### Exercise requirements
Scan the records and identify every line in which the string "circle" occurs, then return those lines.

### Data to examine
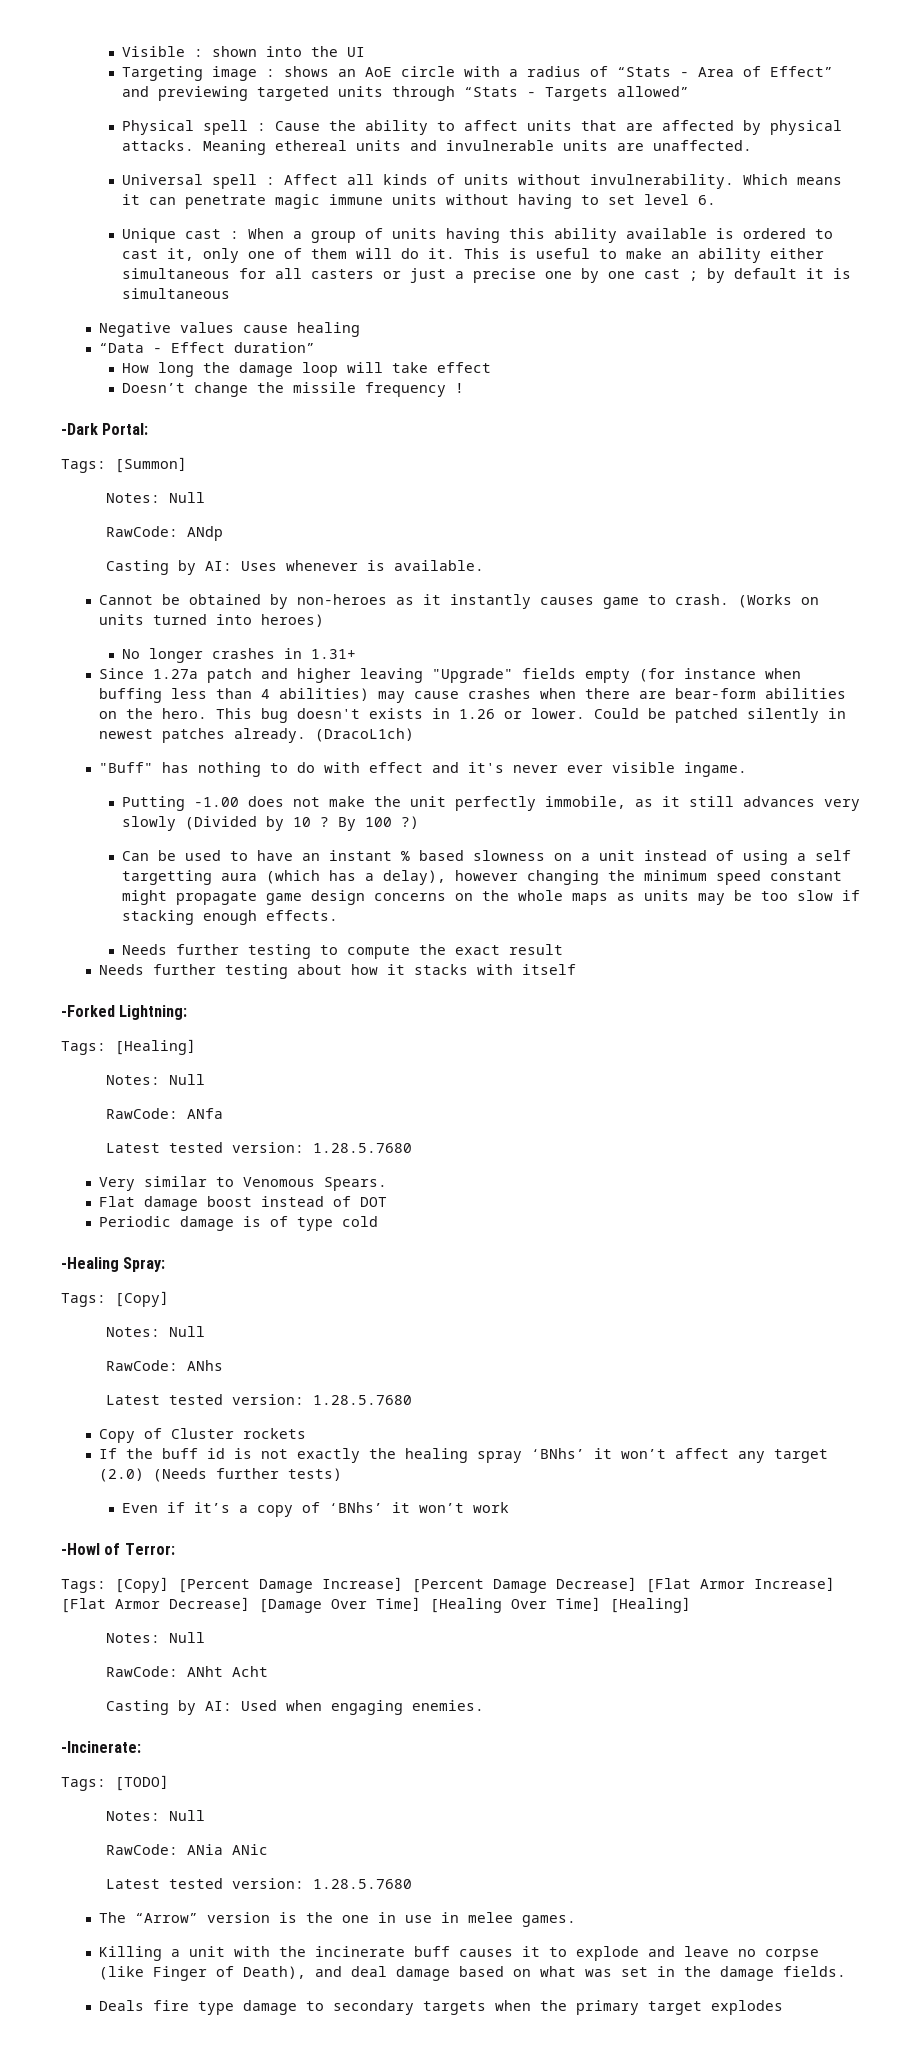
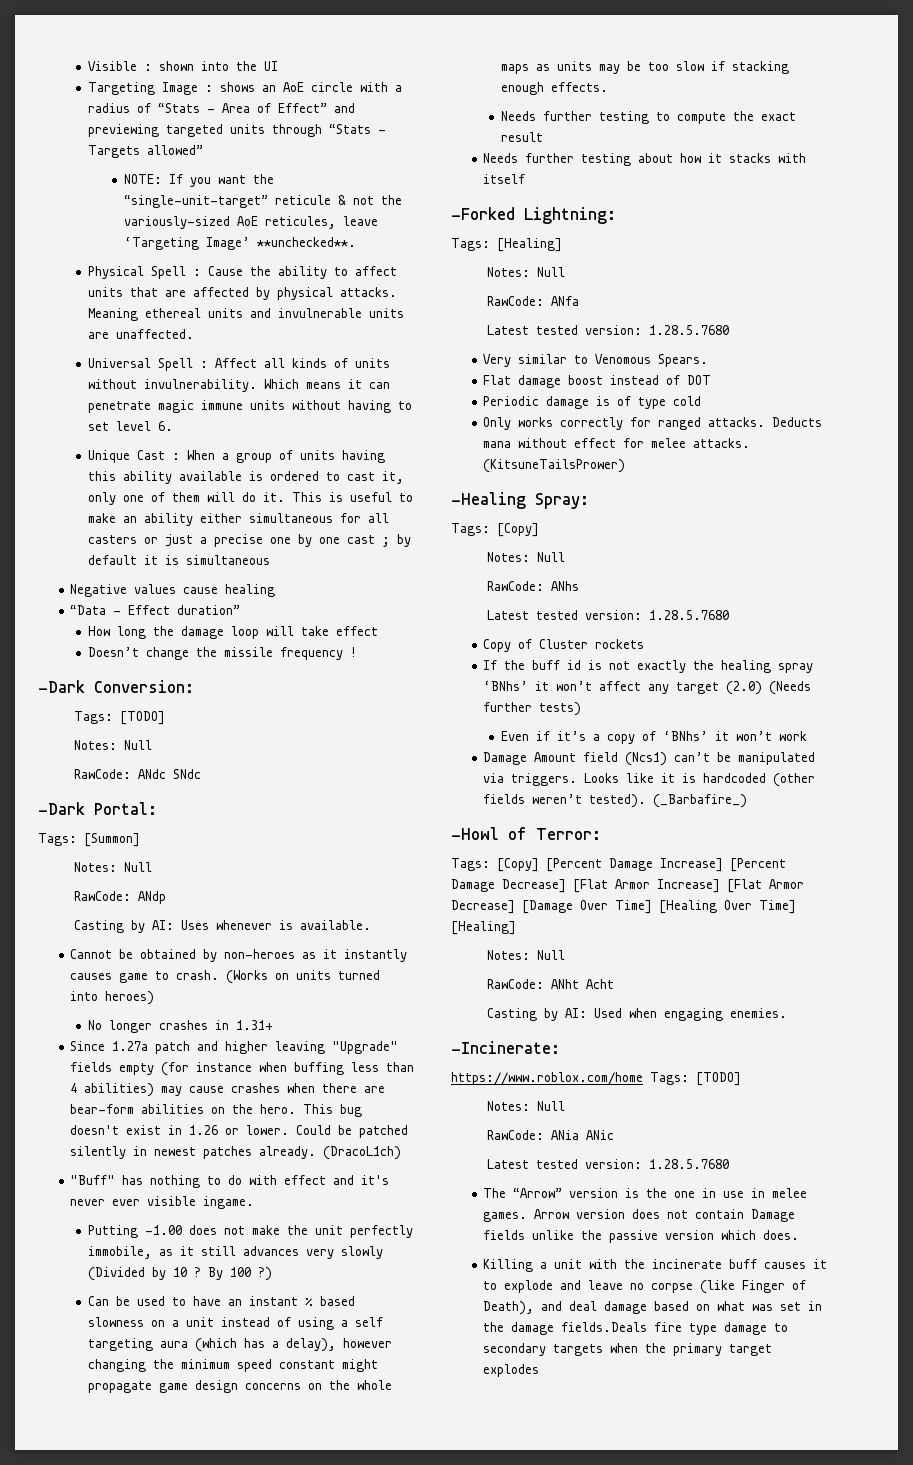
- Targeting image : shows an AoE circle with a radius of “Stats - Area of Effect” and previewing targeted units through “Stats - Targets allowed”
+ Targeting Image : shows an AoE circle with a radius of “Stats - Area of Effect” and previewing targeted units through “Stats - Targets allowed”
+ NOTE: If you want the “single-unit-target” reticule & not the variously-sized AoE reticules, leave ‘Targeting Image’ **unchecked**.
- Physical spell : Cause the ability to affect units that are affected by physical attacks.
+ Physical Spell : Cause the ability to affect units that are affected by physical attacks.
- Universal spell : Affect all kinds of units without invulnerability.
+ Universal Spell : Affect all kinds of units without invulnerability.
- Unique cast : When a group of units having this ability available is ordered to cast it, only one of them will do it.
+ Unique Cast : When a group of units having this ability available is ordered to cast it, only one of them will do it.
+ -Dark Conversion:
+ Tags: [TODO]
+ Notes: Null
+ RawCode: ANdc SNdc
- This bug doesn't exists in 1.26 or lower.
+ This bug doesn't exist in 1.26 or lower.
- Can be used to have an instant % based slowness on a unit instead of using a self targetting aura (which has a delay), however changing the minimum speed constant might propagate game design concerns on the whole maps as units may be too slow if stacking enough effects.
+ Can be used to have an instant % based slowness on a unit instead of using a self targeting aura (which has a delay), however changing the minimum speed constant might propagate game design concerns on the whole maps as units may be too slow if stacking enough effects.
+ Only works correctly for ranged attacks. Deducts mana without effect for melee attacks. (KitsuneTailsPrower)
+ Damage Amount field (Ncs1) can’t be manipulated via triggers. Looks like it is hardcoded (other fields weren’t tested). (_Barbafire_)
- Tags: [TODO]
+ https://www.roblox.com/home Tags: [TODO]
+ Arrow version does not contain Damage fields unlike the passive version which does.
- Killing a unit with the incinerate buff causes it to explode and leave no corpse (like Finger of Death), and deal damage based on what was set in the damage fields.
- Deals fire type damage to secondary targets when the primary target explodes
+ Killing a unit with the incinerate buff causes it to explode and leave no corpse (like Finger of Death), and deal damage based on what was set in the damage fields.Deals fire type damage to secondary targets when the primary target explodes

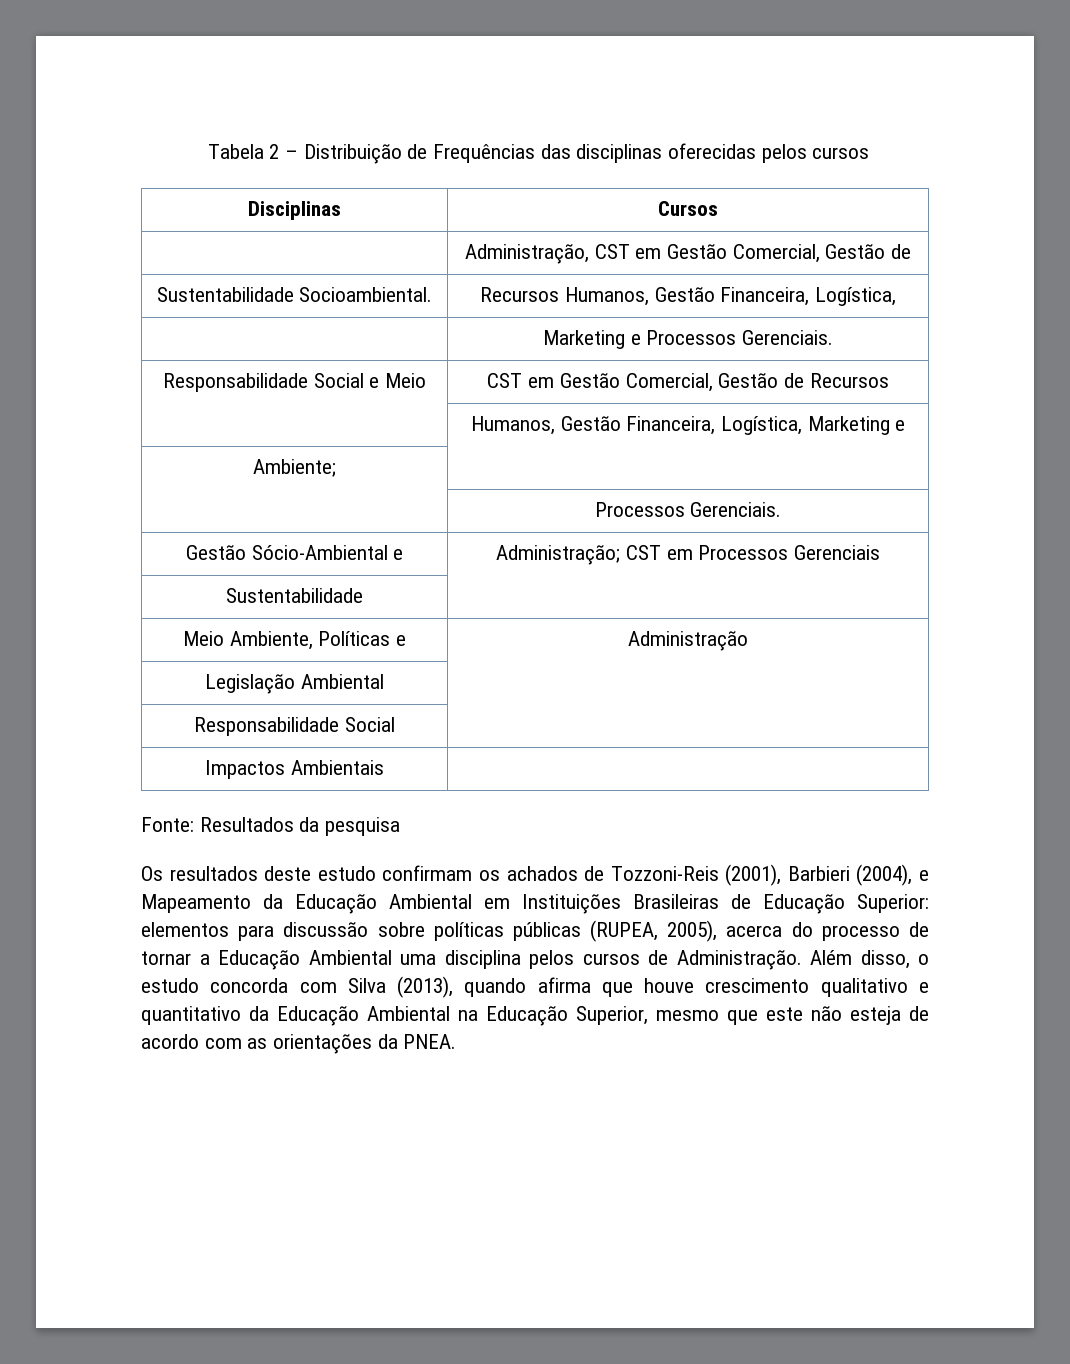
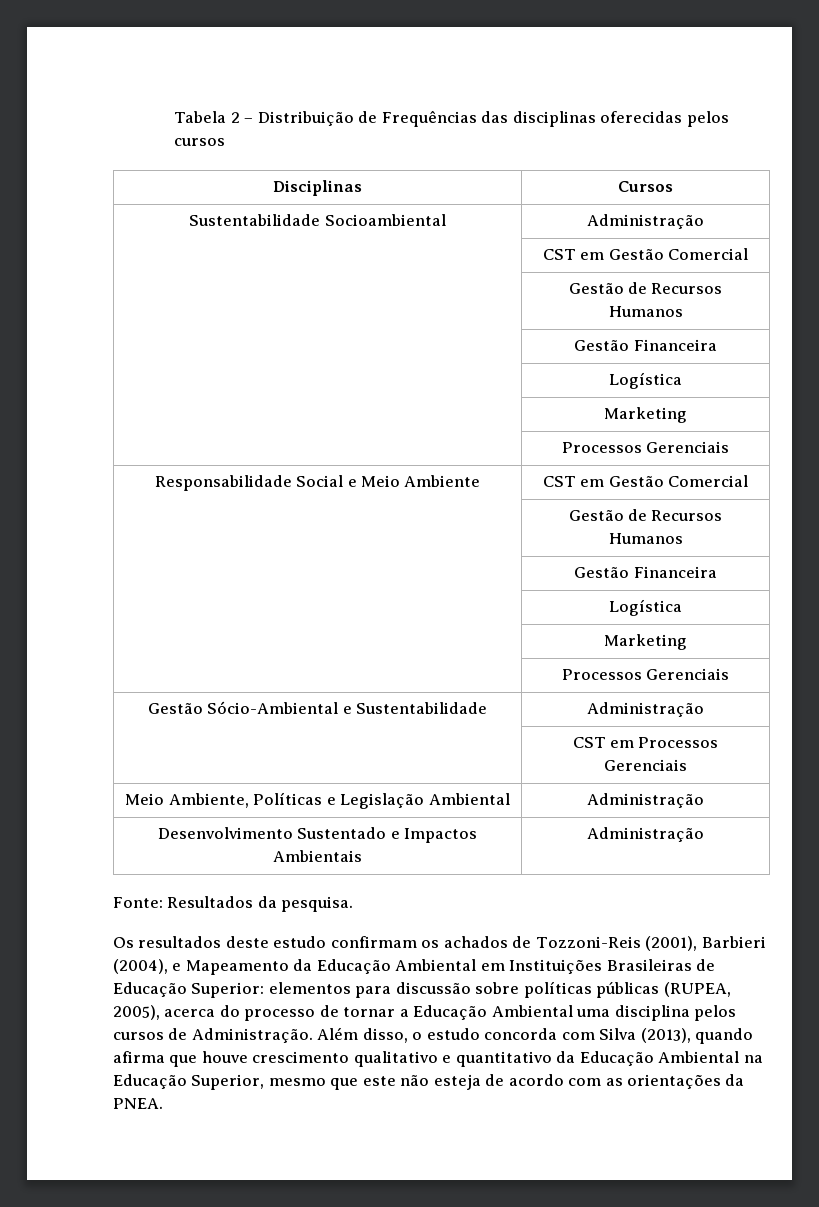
- | Administração, CST em Gestão Comercial, Gestão de
- Sustentabilidade Socioambiental. | Recursos Humanos, Gestão Financeira, Logística,
- | Marketing e Processos Gerenciais.
+ Sustentabilidade Socioambiental | Administração
+ | CST em Gestão Comercial
+ | Gestão de Recursos Humanos
+ | Gestão Financeira
+ | Logística
+ | Marketing
+ | Processos Gerenciais
- Responsabilidade Social e Meio | CST em Gestão Comercial, Gestão de Recursos
- | Humanos, Gestão Financeira, Logística, Marketing e
- Ambiente; |
- | Processos Gerenciais.
+ Responsabilidade Social e Meio Ambiente | CST em Gestão Comercial
+ | Gestão de Recursos Humanos
+ | Gestão Financeira
+ | Logística
+ | Marketing
+ | Processos Gerenciais
- Gestão Sócio-Ambiental e | Administração; CST em Processos Gerenciais
+ Gestão Sócio-Ambiental e Sustentabilidade | Administração
+ | CST em Processos Gerenciais
- Sustentabilidade |
- Meio Ambiente, Políticas e | Administração
- Legislação Ambiental |
- Responsabilidade Social |
- Impactos Ambientais |
+ Meio Ambiente, Políticas e Legislação Ambiental | Administração
+ Desenvolvimento Sustentado e Impactos Ambientais | Administração
- Fonte: Resultados da pesquisa
+ Fonte: Resultados da pesquisa.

### Reply to the exercise
- Targeting image : shows an AoE circle with a radius of “Stats - Area of Effect” and previewing targeted units through “Stats - Targets allowed”
+ Targeting Image : shows an AoE circle with a radius of “Stats - Area of Effect” and previewing targeted units through “Stats - Targets allowed”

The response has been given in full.